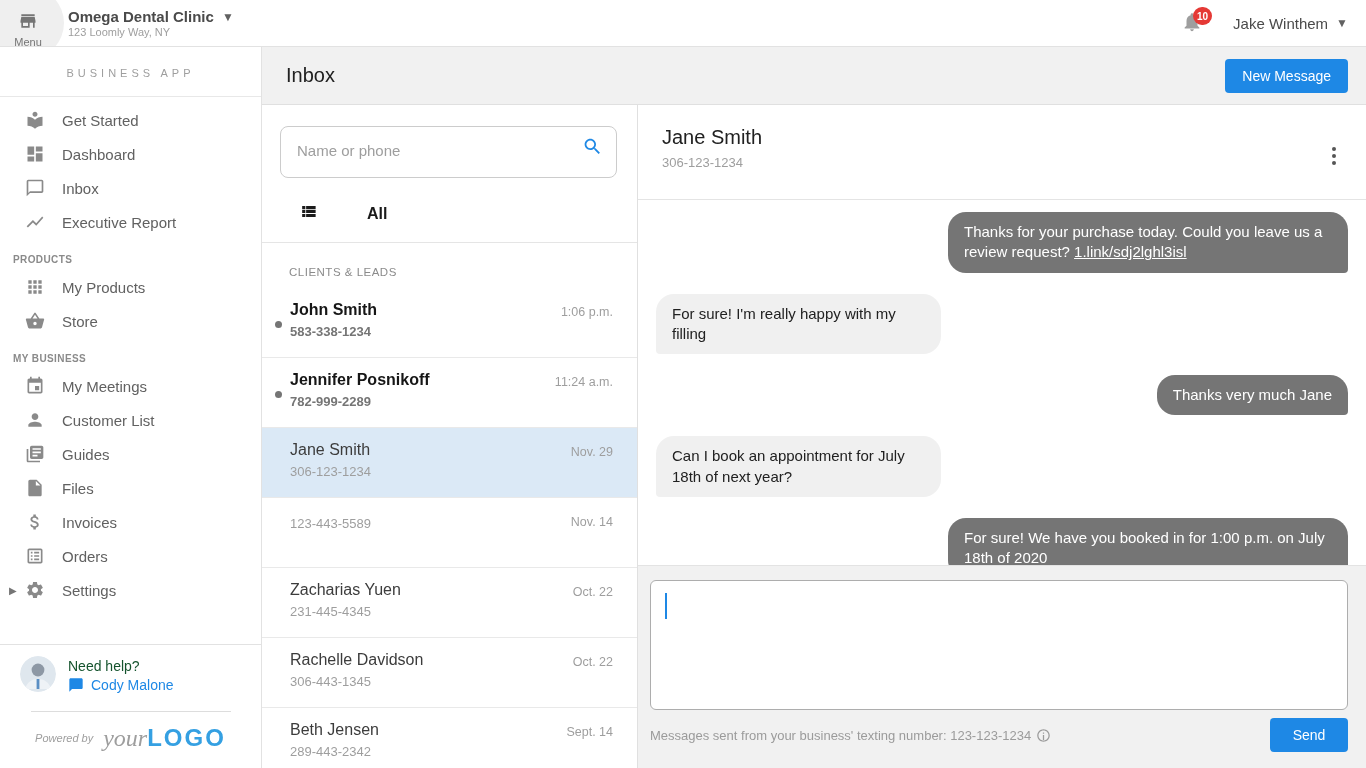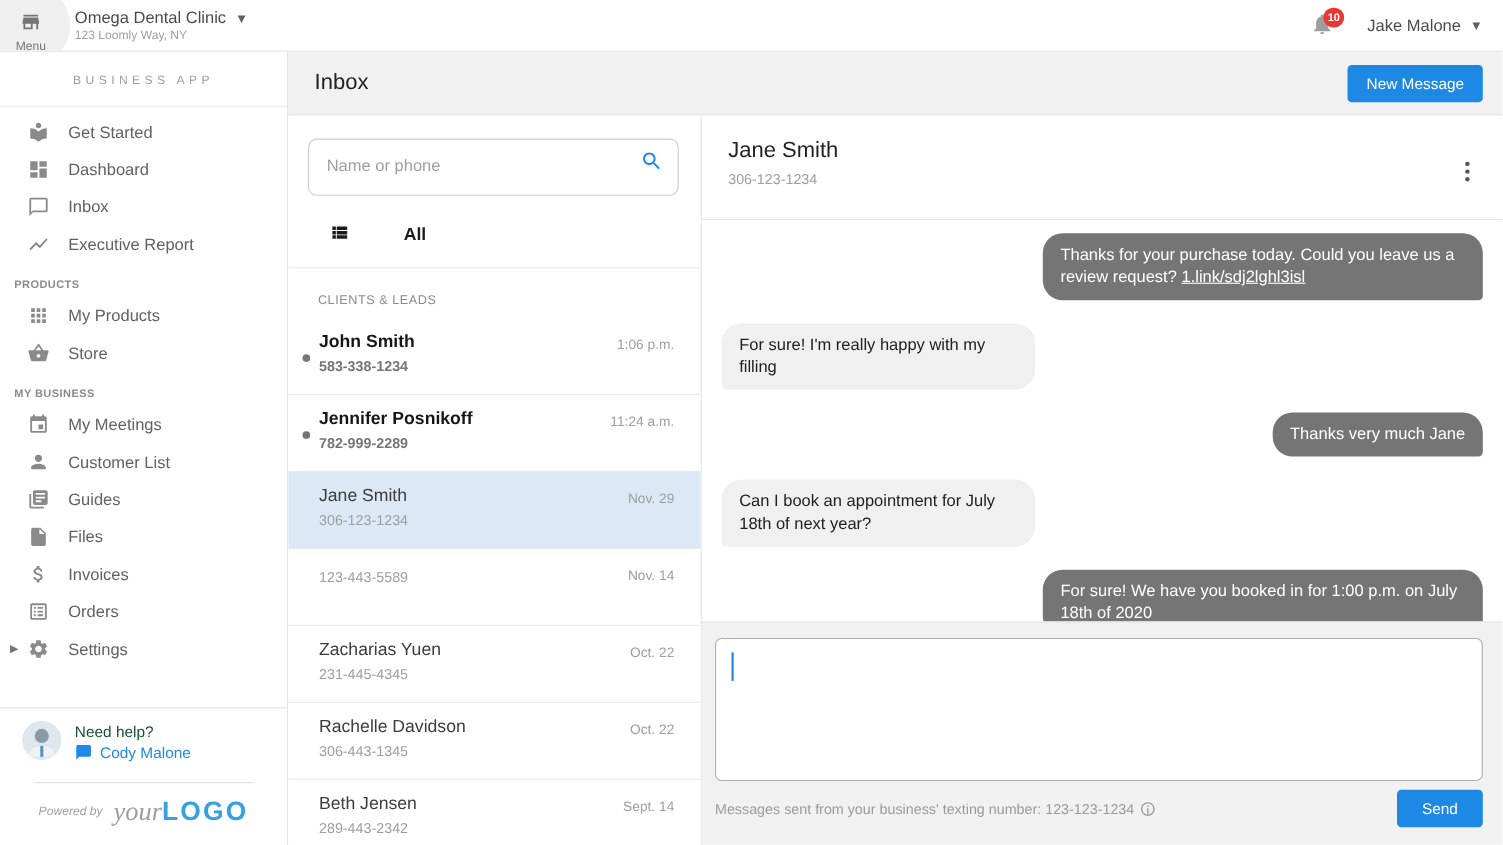--- a/index.html
+++ b/index.html
@@ -16,7 +16,7 @@
   .menu-btn svg { width:20px; height:20px; fill:#757575; }
   .menu-label { font-size:11px; color:#757575; margin-top:1px; }
   .business-selector { margin-left:68px; cursor:pointer; }
-  .biz-row { display:flex; align-items:center; gap:8px; }
+  .biz-row { display:flex; align-items:center; gap:8px;font-weight:bold; }
   .biz-name { font-size:15px; color:#4a4a4a; }
   .caret { font-size:12px; color:#616161; }
   .biz-addr { font-size:11px; color:#9e9e9e; margin-top:1px; }

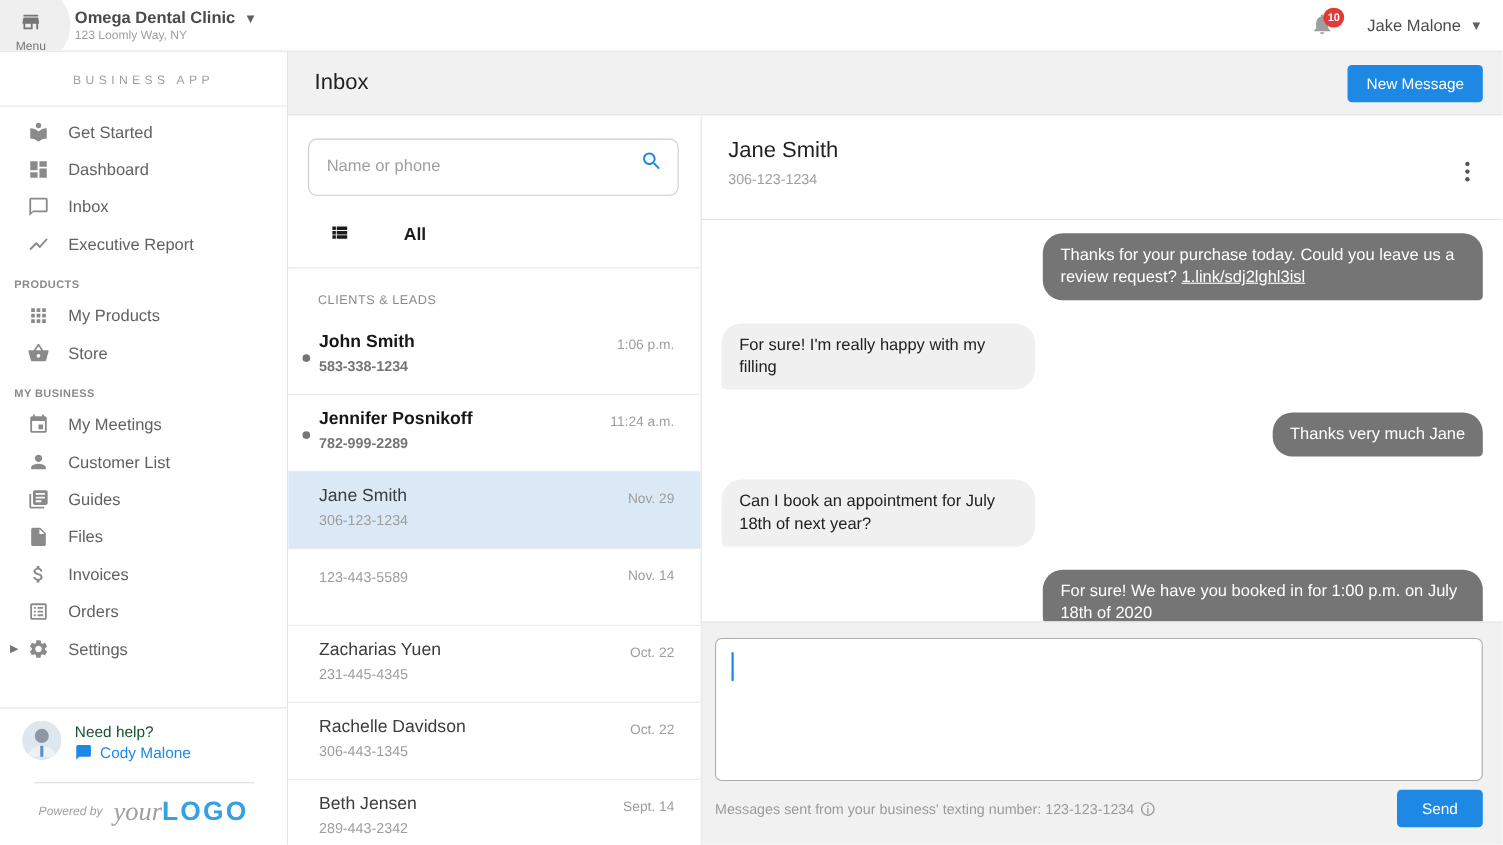--- a/index.html
+++ b/index.html
@@ -157,7 +157,7 @@
         <span class="badge">10</span>
       </div>
       <div class="user-menu">
-        <span>Jake Malone</span>
+        <span>Jake Winthem</span>
         <span class="caret">▼</span>
       </div>
     </div>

=-=-=-=-=

**About this exercise**
Output everything in the records exactly, leaving pictures out.

**Task answer**
--- a/index.html
+++ b/index.html
@@ -16,7 +16,7 @@
   .menu-btn svg { width:20px; height:20px; fill:#757575; }
   .menu-label { font-size:11px; color:#757575; margin-top:1px; }
   .business-selector { margin-left:68px; cursor:pointer; }
-  .biz-row { display:flex; align-items:center; gap:8px; }
+  .biz-row { display:flex; align-items:center; gap:8px;font-weight:bold; }
   .biz-name { font-size:15px; color:#4a4a4a; }
   .caret { font-size:12px; color:#616161; }
   .biz-addr { font-size:11px; color:#9e9e9e; margin-top:1px; }

--- a/index.html
+++ b/index.html
@@ -157,7 +157,7 @@
         <span class="badge">10</span>
       </div>
       <div class="user-menu">
-        <span>Jake Malone</span>
+        <span>Jake Winthem</span>
         <span class="caret">▼</span>
       </div>
     </div>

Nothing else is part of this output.